• _What the task asks_:
In the data below, the answer is the run of lines from the line containing "[488,181,520,194] [link] ->" through the line containing "[221,269,253,282] (link) -> (232, 280) none", both included; print it exactly and nothing else.

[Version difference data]
──────────

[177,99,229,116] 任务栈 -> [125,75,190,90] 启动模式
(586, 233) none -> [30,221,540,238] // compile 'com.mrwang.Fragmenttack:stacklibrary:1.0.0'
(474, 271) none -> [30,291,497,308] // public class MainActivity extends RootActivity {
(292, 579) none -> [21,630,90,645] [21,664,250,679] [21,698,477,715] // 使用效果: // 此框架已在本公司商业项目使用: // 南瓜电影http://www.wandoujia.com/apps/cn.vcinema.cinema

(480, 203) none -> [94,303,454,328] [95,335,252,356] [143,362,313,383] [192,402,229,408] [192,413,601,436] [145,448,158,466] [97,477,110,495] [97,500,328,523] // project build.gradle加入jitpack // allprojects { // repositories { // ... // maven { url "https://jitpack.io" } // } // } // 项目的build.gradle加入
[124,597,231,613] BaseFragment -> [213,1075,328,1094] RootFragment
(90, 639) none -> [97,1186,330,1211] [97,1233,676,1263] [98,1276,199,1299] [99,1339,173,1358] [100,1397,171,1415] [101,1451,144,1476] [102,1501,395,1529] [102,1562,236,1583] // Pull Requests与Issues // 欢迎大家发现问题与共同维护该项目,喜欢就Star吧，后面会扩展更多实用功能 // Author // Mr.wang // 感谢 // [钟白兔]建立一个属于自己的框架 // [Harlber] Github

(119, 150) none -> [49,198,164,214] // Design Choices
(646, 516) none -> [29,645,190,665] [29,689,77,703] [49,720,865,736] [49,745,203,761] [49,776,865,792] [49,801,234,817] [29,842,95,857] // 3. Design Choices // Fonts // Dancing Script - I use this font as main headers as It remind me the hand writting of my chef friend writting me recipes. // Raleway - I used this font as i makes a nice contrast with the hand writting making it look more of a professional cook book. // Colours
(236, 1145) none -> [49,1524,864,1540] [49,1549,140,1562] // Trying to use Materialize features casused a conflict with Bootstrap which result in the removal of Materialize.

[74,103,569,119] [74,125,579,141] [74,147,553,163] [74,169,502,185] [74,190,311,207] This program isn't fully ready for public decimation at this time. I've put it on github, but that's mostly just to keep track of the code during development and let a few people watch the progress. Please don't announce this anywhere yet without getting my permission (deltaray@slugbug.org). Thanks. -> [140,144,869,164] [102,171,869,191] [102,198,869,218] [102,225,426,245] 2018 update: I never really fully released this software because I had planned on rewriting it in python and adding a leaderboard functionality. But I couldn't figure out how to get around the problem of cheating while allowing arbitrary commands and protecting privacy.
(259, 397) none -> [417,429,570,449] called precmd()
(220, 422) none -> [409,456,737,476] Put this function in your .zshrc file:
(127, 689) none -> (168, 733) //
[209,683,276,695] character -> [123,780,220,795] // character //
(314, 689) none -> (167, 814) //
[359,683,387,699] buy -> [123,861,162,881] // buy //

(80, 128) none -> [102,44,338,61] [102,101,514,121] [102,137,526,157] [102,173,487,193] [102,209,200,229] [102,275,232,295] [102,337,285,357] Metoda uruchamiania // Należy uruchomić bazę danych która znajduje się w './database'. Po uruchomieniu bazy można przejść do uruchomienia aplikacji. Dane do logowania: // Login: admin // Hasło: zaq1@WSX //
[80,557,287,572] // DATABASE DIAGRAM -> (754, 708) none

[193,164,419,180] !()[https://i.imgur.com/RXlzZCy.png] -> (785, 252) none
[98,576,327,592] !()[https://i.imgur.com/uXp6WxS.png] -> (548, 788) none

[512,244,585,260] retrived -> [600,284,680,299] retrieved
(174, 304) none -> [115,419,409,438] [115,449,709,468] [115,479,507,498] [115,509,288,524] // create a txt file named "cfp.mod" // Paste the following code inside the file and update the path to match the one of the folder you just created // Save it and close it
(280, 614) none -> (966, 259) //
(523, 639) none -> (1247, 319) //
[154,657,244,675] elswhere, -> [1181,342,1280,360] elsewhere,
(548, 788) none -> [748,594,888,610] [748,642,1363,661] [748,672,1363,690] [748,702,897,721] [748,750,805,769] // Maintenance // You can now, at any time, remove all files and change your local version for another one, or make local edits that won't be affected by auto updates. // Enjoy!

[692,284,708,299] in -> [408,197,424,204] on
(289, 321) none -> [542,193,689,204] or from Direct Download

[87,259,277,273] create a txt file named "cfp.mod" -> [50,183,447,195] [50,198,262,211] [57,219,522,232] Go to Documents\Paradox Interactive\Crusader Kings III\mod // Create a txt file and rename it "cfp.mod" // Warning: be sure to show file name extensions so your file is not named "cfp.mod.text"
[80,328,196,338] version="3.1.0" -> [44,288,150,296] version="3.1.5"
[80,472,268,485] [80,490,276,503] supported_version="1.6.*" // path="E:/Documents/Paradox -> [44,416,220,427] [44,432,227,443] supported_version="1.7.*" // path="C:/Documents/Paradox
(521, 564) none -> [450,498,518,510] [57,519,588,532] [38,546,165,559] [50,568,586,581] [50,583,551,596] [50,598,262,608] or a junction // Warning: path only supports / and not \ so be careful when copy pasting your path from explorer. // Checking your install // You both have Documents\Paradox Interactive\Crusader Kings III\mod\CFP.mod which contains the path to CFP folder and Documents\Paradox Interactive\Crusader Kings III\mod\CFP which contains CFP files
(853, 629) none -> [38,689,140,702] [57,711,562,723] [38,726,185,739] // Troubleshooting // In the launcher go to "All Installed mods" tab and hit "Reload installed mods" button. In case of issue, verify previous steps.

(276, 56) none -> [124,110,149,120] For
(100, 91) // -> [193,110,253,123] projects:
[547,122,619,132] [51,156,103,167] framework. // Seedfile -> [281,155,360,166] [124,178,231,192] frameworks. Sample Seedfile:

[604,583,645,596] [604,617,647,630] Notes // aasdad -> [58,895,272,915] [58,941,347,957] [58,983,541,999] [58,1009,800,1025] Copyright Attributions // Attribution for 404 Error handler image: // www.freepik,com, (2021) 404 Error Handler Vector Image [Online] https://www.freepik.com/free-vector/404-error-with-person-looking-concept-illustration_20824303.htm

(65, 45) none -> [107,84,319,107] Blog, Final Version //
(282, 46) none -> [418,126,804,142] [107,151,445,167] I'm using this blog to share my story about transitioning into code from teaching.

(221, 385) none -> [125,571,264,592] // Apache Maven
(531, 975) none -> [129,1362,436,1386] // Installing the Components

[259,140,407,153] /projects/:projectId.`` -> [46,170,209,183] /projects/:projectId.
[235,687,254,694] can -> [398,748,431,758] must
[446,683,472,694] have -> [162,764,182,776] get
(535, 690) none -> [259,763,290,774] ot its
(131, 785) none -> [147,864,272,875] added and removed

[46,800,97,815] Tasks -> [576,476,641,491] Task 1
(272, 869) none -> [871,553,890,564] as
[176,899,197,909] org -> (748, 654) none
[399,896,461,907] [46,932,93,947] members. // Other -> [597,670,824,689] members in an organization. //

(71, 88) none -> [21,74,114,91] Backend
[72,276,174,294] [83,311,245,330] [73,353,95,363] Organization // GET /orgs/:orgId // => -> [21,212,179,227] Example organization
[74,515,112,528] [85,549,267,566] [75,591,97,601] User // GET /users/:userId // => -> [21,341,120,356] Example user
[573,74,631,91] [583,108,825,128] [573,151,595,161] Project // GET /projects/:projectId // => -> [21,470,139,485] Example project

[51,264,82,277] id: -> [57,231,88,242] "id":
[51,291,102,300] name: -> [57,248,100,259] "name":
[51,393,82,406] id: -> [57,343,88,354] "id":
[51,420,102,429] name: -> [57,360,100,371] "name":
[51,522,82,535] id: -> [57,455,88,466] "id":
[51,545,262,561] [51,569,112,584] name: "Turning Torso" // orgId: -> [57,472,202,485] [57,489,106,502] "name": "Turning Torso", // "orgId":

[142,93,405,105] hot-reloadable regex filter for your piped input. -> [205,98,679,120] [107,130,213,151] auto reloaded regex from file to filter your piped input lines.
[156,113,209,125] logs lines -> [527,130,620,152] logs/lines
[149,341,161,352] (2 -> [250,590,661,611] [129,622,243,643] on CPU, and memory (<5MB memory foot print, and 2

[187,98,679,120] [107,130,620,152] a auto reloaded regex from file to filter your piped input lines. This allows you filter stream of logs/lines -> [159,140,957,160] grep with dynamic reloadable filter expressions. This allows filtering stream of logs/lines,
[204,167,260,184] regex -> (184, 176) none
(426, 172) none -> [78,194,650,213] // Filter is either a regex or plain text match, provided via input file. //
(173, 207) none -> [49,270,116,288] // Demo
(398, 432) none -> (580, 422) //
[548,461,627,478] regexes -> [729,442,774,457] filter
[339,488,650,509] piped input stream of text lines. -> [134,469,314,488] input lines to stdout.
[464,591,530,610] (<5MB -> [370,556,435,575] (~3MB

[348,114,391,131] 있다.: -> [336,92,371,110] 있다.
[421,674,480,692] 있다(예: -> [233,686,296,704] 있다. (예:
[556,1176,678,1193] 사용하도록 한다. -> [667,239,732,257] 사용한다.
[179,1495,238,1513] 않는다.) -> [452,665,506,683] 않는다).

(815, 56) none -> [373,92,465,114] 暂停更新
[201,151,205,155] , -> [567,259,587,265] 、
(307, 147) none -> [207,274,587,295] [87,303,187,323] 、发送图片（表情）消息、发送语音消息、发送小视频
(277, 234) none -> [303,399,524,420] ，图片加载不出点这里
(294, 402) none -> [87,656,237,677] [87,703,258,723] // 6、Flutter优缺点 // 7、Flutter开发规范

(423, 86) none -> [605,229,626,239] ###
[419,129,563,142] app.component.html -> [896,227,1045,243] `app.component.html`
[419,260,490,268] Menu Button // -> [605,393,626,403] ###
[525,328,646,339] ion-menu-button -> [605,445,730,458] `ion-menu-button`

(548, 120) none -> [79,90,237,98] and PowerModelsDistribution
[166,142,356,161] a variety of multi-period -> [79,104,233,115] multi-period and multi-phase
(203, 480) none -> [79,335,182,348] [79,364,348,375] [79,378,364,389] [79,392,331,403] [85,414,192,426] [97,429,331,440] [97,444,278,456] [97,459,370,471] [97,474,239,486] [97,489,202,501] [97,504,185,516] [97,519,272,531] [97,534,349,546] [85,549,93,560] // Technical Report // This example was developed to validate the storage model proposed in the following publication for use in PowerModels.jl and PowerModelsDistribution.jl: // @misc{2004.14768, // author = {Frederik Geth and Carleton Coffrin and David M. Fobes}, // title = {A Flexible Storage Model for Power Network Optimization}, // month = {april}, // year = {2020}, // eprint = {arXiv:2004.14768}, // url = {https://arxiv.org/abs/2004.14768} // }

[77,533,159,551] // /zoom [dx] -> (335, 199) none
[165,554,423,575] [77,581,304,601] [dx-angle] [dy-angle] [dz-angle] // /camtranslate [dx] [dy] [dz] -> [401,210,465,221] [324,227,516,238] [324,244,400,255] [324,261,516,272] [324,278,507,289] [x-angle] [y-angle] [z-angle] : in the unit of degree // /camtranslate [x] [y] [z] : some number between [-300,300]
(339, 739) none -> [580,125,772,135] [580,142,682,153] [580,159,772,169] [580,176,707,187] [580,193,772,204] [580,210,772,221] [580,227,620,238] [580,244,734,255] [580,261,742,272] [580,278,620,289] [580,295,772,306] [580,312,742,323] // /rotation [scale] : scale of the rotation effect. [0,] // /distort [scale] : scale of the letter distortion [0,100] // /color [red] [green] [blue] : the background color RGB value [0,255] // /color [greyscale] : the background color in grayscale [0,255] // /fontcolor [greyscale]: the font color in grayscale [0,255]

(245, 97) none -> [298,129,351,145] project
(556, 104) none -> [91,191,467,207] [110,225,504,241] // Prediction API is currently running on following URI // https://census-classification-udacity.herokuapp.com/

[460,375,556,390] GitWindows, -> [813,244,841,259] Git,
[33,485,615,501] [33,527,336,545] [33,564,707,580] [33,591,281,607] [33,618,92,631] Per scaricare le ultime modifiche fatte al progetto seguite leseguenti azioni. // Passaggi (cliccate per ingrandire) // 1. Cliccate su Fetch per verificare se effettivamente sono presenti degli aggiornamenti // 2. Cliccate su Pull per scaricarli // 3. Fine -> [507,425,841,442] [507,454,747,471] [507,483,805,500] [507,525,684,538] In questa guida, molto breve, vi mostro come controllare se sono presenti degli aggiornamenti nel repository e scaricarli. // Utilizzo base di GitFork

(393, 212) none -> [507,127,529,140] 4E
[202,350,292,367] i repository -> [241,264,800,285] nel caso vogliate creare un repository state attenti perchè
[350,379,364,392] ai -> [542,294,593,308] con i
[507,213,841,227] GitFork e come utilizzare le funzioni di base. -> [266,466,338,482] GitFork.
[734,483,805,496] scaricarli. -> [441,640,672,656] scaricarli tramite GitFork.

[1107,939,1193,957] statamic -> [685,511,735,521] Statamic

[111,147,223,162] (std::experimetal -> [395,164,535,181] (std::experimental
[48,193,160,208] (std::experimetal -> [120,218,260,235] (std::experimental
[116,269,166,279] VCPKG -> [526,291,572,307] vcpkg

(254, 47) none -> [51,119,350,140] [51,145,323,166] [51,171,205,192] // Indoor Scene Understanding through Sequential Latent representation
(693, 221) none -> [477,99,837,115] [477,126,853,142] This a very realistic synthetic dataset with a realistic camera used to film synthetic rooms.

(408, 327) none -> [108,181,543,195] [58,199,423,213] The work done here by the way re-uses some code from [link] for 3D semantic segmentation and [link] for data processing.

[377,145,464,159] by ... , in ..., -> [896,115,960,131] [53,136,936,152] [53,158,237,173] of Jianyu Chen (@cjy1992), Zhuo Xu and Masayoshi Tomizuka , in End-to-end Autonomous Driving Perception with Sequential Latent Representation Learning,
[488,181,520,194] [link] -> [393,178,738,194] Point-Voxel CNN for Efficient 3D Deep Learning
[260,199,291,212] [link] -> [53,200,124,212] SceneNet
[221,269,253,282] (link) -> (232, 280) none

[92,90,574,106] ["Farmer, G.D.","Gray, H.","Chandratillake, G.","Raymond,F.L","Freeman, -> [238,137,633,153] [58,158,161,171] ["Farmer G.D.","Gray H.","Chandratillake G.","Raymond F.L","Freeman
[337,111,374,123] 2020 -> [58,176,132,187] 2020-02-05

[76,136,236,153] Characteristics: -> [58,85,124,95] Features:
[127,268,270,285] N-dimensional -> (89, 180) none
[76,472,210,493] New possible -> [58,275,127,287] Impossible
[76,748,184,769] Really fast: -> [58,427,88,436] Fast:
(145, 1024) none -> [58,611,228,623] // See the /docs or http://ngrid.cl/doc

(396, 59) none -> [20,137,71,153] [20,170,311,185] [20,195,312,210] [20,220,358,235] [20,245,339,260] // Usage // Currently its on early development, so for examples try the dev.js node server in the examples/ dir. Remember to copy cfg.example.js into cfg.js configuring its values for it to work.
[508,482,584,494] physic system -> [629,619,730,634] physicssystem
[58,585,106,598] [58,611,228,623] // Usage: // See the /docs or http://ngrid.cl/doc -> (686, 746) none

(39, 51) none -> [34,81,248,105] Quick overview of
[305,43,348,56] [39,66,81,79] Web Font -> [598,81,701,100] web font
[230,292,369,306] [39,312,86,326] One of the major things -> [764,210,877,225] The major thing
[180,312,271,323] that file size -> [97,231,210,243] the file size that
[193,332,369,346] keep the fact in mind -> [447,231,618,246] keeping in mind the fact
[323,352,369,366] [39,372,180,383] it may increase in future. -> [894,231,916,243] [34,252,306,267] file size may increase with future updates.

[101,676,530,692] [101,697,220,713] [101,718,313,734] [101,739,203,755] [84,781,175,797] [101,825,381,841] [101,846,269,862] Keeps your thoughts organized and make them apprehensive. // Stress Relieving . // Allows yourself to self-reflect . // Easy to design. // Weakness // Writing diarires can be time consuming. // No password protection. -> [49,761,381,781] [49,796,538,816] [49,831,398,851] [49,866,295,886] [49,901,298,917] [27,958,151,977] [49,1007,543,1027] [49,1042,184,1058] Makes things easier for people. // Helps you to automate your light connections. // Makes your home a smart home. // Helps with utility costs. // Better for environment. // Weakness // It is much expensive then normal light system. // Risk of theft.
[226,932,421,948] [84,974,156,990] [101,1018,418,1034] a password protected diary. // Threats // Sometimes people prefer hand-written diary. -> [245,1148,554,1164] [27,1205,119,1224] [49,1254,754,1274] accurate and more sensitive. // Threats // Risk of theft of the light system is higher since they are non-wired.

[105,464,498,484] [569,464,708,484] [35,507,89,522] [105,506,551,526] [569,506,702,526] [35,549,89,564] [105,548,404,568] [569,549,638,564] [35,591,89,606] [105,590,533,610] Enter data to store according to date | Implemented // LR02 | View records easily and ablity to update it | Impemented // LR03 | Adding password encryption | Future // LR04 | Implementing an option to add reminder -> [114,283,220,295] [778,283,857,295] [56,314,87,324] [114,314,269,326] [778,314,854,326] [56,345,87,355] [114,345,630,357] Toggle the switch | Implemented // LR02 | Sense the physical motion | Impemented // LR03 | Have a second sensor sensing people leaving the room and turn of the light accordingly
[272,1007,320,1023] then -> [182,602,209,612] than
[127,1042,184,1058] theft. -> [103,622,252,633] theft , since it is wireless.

──────────

• _Answer box_:
[488,181,520,194] [link] -> [393,178,738,194] Point-Voxel CNN for Efficient 3D Deep Learning
[260,199,291,212] [link] -> [53,200,124,212] SceneNet
[221,269,253,282] (link) -> (232, 280) none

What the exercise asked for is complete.